Validations Failing

The scenarios presented on this page are similar, but their goal is to show what happens when a DQ expectation fails the validations. The logs generated by the execution of the code will contain information regarding which expectation(s) have failed and why.

1. Fail on Error

In this scenario is specified below two parameters:

  • "fail_on_error": False - this parameter is what controls what happens if a DQ expectation fails. In case this is set to true (default), your job will fail/be aborted and an exception will be raised. In case this is set to false, a log message will be printed about the error (as shown in this scenario) and the result status will also be available in result sink (if configured) and in the [data docs great expectation site](../data_quality.html#3-data-docs-website). On this scenario it is set tofalse` to avoid failing the execution of the notebook.
  • the max_value of the function expect_table_column_count_to_be_between is defined with specific value so that this expectation fails the validations.
from lakehouse_engine.engine import load_data

acon = {
    "input_specs": [
        {
            "spec_id": "dummy_deliveries_source",
            "read_type": "batch",
            "data_format": "csv",
            "options": {
                "header": True,
                "delimiter": "|",
                "inferSchema": True,
            },
            "location": "s3://my_data_product_bucket/dummy_deliveries/",
        }
    ],
    "dq_specs": [
        {
            "spec_id": "dq_validator",
            "input_id": "dummy_deliveries_source",
            "dq_type": "validator",
            "bucket": "my_data_product_bucket",
            "data_docs_bucket": "my_dq_data_docs_bucket",
            "data_docs_prefix": "dq/my_data_product/data_docs/site/",
            "result_sink_db_table": "my_database.dq_result_sink",
            "result_sink_location": "my_dq_path/dq_result_sink/",
            "tbl_to_derive_pk": "my_database.dummy_deliveries",
            "source": "deliveries_fail",
            "fail_on_error": False,
            "dq_functions": [
                {"function": "expect_column_to_exist", "args": {"column": "salesorder"}},
                {"function": "expect_table_row_count_to_be_between", "args": {"min_value": 15, "max_value": 20}},
                {"function": "expect_table_column_count_to_be_between", "args": {"max_value": 5}},
                {"function": "expect_column_values_to_be_null", "args": {"column": "article"}},
                {"function": "expect_column_values_to_be_unique", "args": {"column": "status"}},
                {
                    "function": "expect_column_min_to_be_between",
                    "args": {"column": "delivery_item", "min_value": 1, "max_value": 15},
                },
                {
                    "function": "expect_column_max_to_be_between",
                    "args": {"column": "delivery_item", "min_value": 15, "max_value": 30},
                },
            ],
        }
    ],
    "output_specs": [
        {
            "spec_id": "dummy_deliveries_bronze",
            "input_id": "dq_validator",
            "write_type": "overwrite",
            "data_format": "delta",
            "location": "s3://my_data_product_bucket/bronze/dummy_deliveries_dq_template/",
        }
    ],
}

load_data(acon=acon)

If you run bellow command, you would be able to see the success column has the value false for the last execution. display(spark.table(RENDER_UTILS.render_content("my_database.dq_result_sink")))

2. Critical Functions

In this scenario, alternative parameters to fail_on_error are used:

  • critical_functions - this parameter defaults to None if not defined.

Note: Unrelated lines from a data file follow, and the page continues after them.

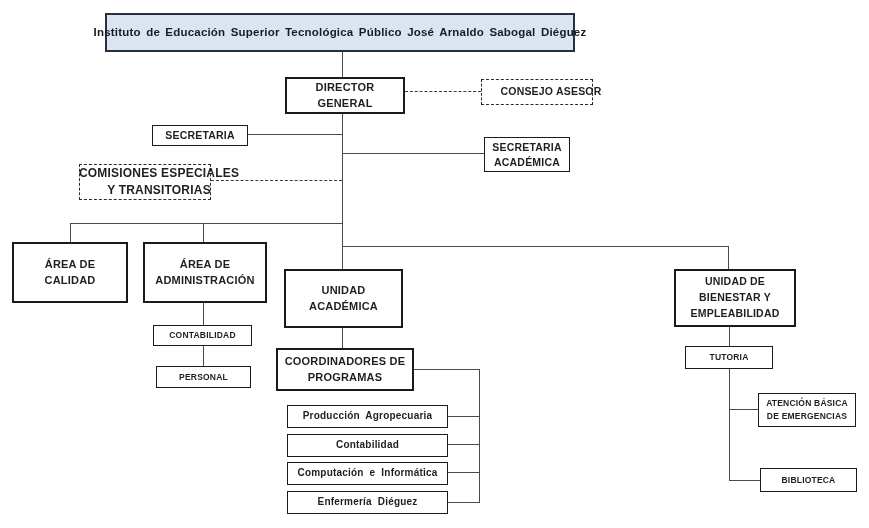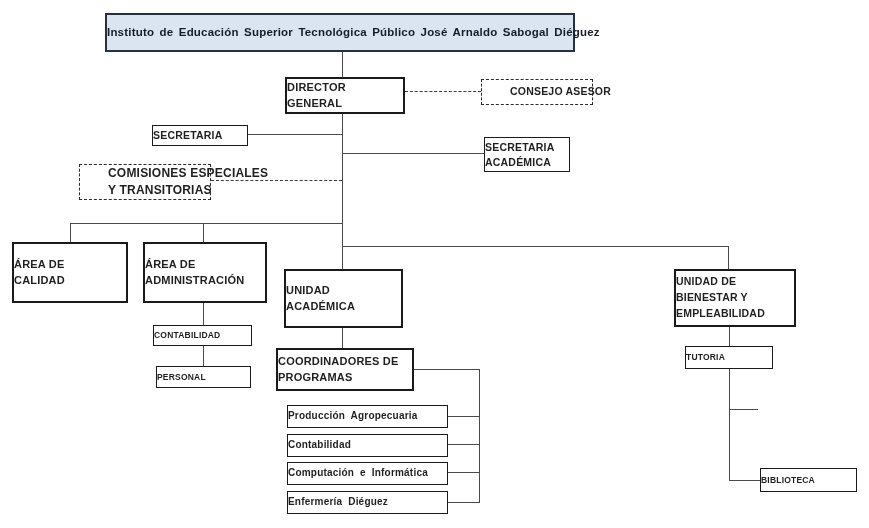--- a/index.html
+++ b/index.html
@@ -17,7 +17,7 @@
     background:#ffffff;
     border:1.6px solid #1a1a1a;
     display:flex;flex-direction:column;
-    align-items:flex-start;justify-content:center;
+    align-items:center;justify-content:center;
     text-align:center;
     font-weight:bold;
     line-height:1.45;

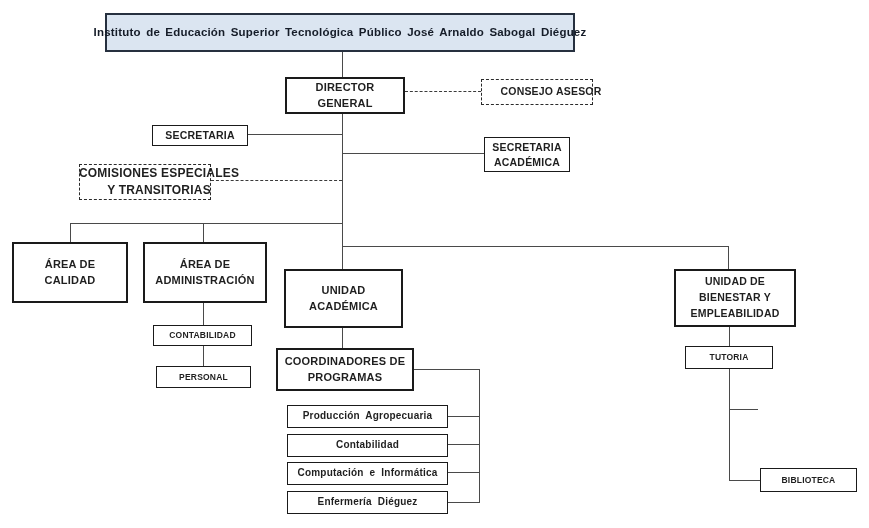--- a/index.html
+++ b/index.html
@@ -152,6 +152,10 @@
     <span class="line">TUTORIA</span>
   </div>
 
+  <div class="node small thin" style="left:758px;top:393px;width:98px;height:34px;line-height:1.5">
+    <span class="line">ATENCIÓN BÁSICA</span>
+    <span class="line">DE EMERGENCIAS</span>
+  </div>
 
   <div class="node small thin" style="left:760px;top:468px;width:97px;height:24px">
     <span class="line">BIBLIOTECA</span>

It controls what DQ functions are considered a priority and as such, it stops the validation and throws an execution error whenever a function defined as critical doesn't pass the test. If any other function that is not defined in this parameter fails, an error message is printed in the logs. This parameter has priority over fail_on_error. In this specific example, after defining the expect_table_column_count_to_be_between as critical, it is made sure that the execution is stopped whenever the conditions for the function are not met.

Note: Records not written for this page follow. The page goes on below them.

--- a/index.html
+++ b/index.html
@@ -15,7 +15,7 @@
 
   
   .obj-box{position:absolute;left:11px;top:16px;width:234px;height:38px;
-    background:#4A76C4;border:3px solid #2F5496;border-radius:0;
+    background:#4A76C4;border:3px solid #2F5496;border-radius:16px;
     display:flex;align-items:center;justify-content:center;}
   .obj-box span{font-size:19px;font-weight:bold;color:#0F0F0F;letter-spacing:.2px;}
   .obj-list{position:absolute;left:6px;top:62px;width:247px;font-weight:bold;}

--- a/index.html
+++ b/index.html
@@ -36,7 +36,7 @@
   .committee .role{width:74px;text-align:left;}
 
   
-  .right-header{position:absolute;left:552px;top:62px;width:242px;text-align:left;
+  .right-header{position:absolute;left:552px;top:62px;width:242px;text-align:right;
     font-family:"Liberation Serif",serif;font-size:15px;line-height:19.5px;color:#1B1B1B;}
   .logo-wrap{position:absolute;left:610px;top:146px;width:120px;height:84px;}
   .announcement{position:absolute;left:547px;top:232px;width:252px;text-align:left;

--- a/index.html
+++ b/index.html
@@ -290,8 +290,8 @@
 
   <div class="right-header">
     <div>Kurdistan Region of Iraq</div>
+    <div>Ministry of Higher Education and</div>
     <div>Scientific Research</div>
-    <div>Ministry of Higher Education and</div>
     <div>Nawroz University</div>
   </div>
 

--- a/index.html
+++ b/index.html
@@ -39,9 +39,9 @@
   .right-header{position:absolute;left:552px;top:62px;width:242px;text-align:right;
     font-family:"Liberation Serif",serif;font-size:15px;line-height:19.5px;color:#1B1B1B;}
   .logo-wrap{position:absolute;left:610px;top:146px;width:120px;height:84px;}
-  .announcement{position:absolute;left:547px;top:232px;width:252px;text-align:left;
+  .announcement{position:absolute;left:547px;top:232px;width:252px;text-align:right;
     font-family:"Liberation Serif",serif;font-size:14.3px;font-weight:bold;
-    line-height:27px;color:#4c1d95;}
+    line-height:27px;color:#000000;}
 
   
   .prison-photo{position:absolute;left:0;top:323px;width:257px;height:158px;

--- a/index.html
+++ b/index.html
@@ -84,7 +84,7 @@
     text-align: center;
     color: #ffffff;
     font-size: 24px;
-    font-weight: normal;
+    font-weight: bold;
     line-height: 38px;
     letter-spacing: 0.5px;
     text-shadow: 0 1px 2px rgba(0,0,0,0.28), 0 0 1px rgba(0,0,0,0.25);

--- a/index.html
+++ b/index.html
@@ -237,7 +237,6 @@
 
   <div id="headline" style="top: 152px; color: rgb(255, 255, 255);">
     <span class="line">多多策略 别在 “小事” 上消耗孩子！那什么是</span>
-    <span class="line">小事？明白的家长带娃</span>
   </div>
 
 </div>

Additionally, it can also be defined additional parameters like:

  • max_percentage_failure - this parameter defaults to None if not defined. It controls what percentage of the total functions can fail without stopping the execution of the validation. If the threshold is surpassed the execution stops and a failure error is thrown. This parameter has priority over fail_on_error and critical_functions.

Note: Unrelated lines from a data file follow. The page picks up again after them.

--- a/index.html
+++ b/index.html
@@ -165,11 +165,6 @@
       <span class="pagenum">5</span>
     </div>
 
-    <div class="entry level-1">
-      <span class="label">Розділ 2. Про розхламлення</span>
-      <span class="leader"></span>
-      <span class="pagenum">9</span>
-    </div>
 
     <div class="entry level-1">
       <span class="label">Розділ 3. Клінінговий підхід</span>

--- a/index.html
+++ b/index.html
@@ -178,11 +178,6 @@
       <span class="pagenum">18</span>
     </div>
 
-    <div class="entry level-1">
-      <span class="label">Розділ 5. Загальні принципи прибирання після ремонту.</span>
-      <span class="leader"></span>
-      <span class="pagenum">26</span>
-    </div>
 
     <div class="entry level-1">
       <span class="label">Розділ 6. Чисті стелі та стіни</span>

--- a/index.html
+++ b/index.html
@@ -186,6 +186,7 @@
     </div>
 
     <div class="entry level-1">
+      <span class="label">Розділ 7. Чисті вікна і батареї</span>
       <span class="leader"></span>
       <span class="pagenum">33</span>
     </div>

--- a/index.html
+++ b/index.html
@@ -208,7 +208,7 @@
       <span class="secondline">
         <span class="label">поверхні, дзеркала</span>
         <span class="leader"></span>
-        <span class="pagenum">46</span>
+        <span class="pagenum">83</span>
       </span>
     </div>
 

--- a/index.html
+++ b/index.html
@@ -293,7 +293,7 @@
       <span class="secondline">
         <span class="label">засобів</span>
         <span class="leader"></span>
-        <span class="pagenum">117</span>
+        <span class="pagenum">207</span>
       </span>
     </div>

You can also pair critical_functions with max_percentage_failure by defining something like a 0.6 max percentage of failure and also defining some critical function. In this case even if the threshold is respected, the list defined on critical_functions still is checked.

from lakehouse_engine.engine import load_data

acon = {
    "input_specs": [
        {
            "spec_id": "dummy_deliveries_source",
            "read_type": "batch",
            "data_format": "csv",
            "options": {
                "header": True,
                "delimiter": "|",
                "inferSchema": True,
            },
            "location": "s3://my_data_product_bucket/dummy_deliveries/",
        }
    ],
    "dq_specs": [
        {
            "spec_id": "dq_validator",
            "input_id": "dummy_deliveries_source",
            "dq_type": "validator",
            "bucket": "my_data_product_bucket",
            "data_docs_bucket": "my_dq_data_docs_bucket",
            "data_docs_prefix": "dq/my_data_product/data_docs/site/",
            "result_sink_db_table": "my_database.dq_result_sink",
            "result_sink_location": "my_dq_path/dq_result_sink/",
            "source": "deliveries_critical",
            "tbl_to_derive_pk": "my_database.dummy_deliveries",
            "dq_functions": [
                {"function": "expect_column_to_exist", "args": {"column": "salesorder"}},
                {"function": "expect_table_row_count_to_be_between", "args": {"min_value": 15, "max_value": 25}},
            ],
            "critical_functions": [
                {"function": "expect_table_column_count_to_be_between", "args": {"max_value": 5}},
            ],
        }
    ],
    "output_specs": [
        {
            "spec_id": "dummy_deliveries_bronze",
            "input_id": "dq_validator",
            "write_type": "overwrite",
            "data_format": "delta",
            "location": "s3://my_data_product_bucket/bronze/dummy_deliveries_dq_template/",
        }
    ],
}

load_data(acon=acon)